Beignets are a traditional French fried pastry, typically doused in either powdered sugar or cinnamon sugar. I had only had beignets previously in New Orleans, when the Worldcon was there. But that's a different story! Here are beignets (both sorts) and musicians on the main stage. There were other musicians in other locations as well, primarily on three other large stages, set in the middle of streets blocked off for the festival.

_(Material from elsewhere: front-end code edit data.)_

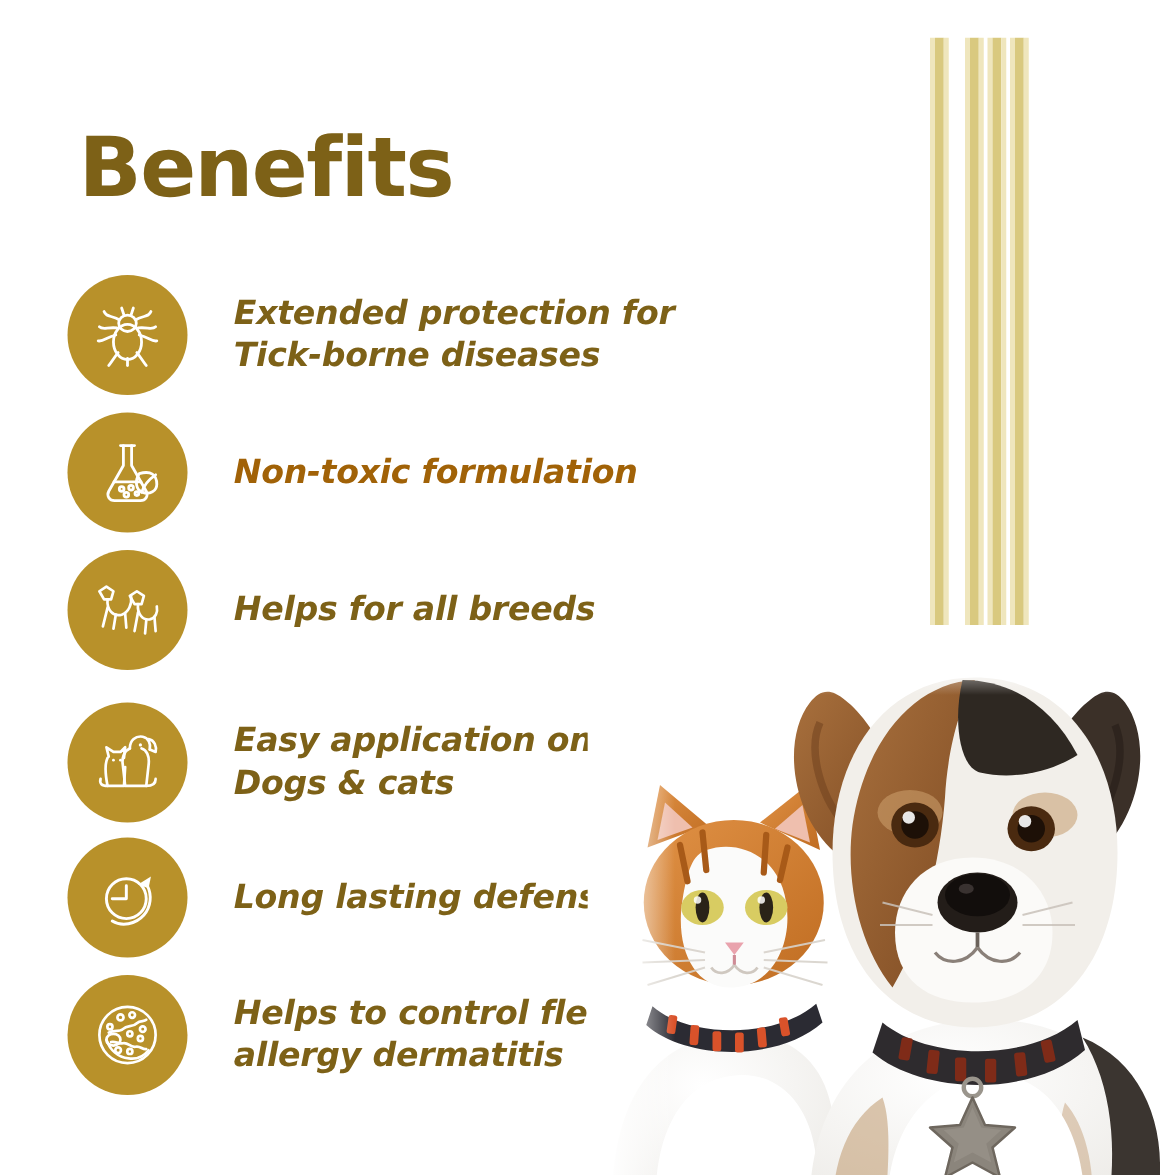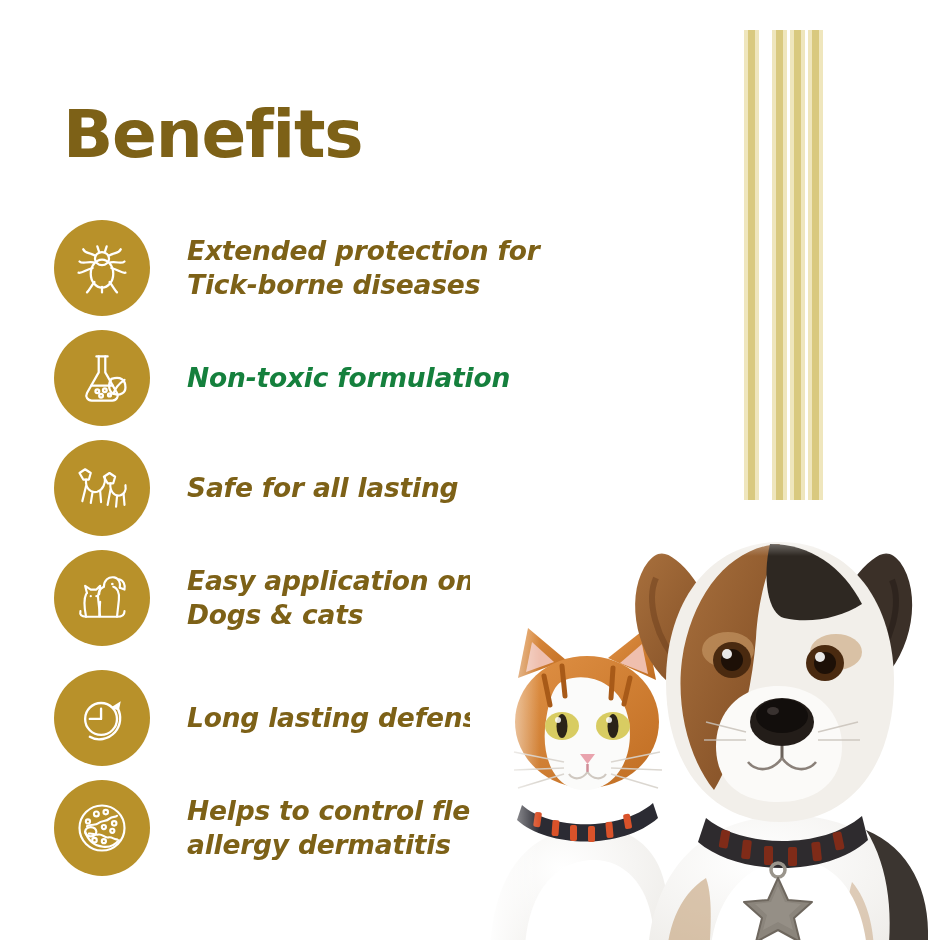--- a/index.html
+++ b/index.html
@@ -166,38 +166,38 @@
       <path d="M20.5 40 L43.5 40"></path>
       <circle cx="27" cy="46" r="2"></circle>
               <circle cx="35" cy="45" r="2"></circle>
               <circle cx="31" cy="51" r="2"></circle>
               <circle cx="40" cy="50" r="1.6"></circle>
       <path d="M42 33 C52 30 57 34 57 42 C57 48 51 51 45 49 C39 47 38 39 42 33 Z"></path>
       <path d="M56 34 C50 38 46 43 44 49"></path>
     </svg>
           </span>
         </div>
-        <div class="benefit-text" style="color: #15803d;">Non-toxic formulation</div>
+        <div class="benefit-text" style="color: #a16207;">Non-toxic formulation</div>
       </div>
       <div class="benefit-row" style="top: 220px;">
         <div class="icon-badge" style="background: rgb(184, 145, 42);">
           <span style="display: block; width: 60px; height: 60px;">
             <svg viewBox="0 0 64 64" fill="none" stroke="#ffffff" stroke-width="2.3" stroke-linecap="round" stroke-linejoin="round">
       <path d="M8 16 L14 12 L20 16 L18 23 L12 23 Z"></path>
       <path d="M15 23 C14 32 20 38 27 36 C33 34 36 27 35 20"></path>
       <path d="M15 30 L11 46 M22 36 L20 48 M30 35 L31 47"></path>
       <path d="M34 20 L40 16 L46 20 L44 27 L38 27 Z"></path>
       <path d="M41 27 C40 35 45 41 51 40 C56 39 58 34 57 29"></path>
       <path d="M41 34 L38 50 M48 41 L47 52 M55 38 L56 50"></path>
     </svg>
           </span>
         </div>
-        <div class="benefit-text" style="color: rgb(125, 97, 23);">Safe for all lasting</div>
-      </div>
-      <div class="benefit-row" style="top: 330px;">
+        <div class="benefit-text" style="color: rgb(125, 97, 23);">Helps for all breeds</div>
+      </div>
+      <div class="benefit-row" style="top: 342px;">
         <div class="icon-badge" style="background: rgb(184, 145, 42);">
           <span style="display: block; width: 60px; height: 60px;">
             <svg viewBox="0 0 64 64" fill="none" stroke="#ffffff" stroke-width="2.3" stroke-linecap="round" stroke-linejoin="round">
       <path d="M34 20 C34 13 39 9 45 10 C50 11 52 16 51 21"></path>
       <path d="M34 20 C29 22 27 28 28 34 L30 52 L48 52 L50 34 C51 26 48 21 44 20"></path>
       <path d="M50 12 C55 13 57 18 56 23 L51 21"></path>
       <circle cx="43" cy="17" r="1.4" fill="#ffffff" stroke="none"></circle>
       <path d="M48 52 C53 52 56 50 56 46"></path>
       <path d="M16 27 L14 19 L20 23 L26 23 L30 19 L29 28"></path>
       <path d="M15 28 C12 34 13 42 15 52 L29 52 L30 36"></path>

Like all festivals, there was stuff to buy:






The pictures of the globes (I want to say "worlds for sale"), fancy glass, and fanciful lanterns were taken Saturday night; the only day we'd planned to be there. Unfortunately, while throwing away some trash, My Angel tripped over a picnic table, banging up her shoulder, knee, both calves, and her face both above and below one eye. Two kind men helped her stand up, a friendly food-vendor gave her a bag of ice, and I picked up a few more beignets for the road, before driving to Walgreens for some humongous bandaids, and heading home to play doctor.
The view of the Cathedral is roughly from where My Angel fell. It's got scaffolding up--another thing I'm missing since I'm no longer working--daily seeing the workmen repair the tower. Which would be cool to watch, so long as I got to stay safely on the ground!
Despite her scrapes and bruises, My Angel felt enough better this afternoon to insist we go see the rest of the festival, so off we went again.
Every year they have artists painting a mural, live, in the early days of the festival; it can be fun to watch. Here is a photo of this year's completed mural, taken late Sunday afternoon. This year also featured pirates; I would have been tempted to take close-ups, but they were all, visually anyway, badly in need of baths--they looked as much like chimney sweeps as pirates! But I did get them taking down their encampment.


All in all, we had fun, and ate too many beignets!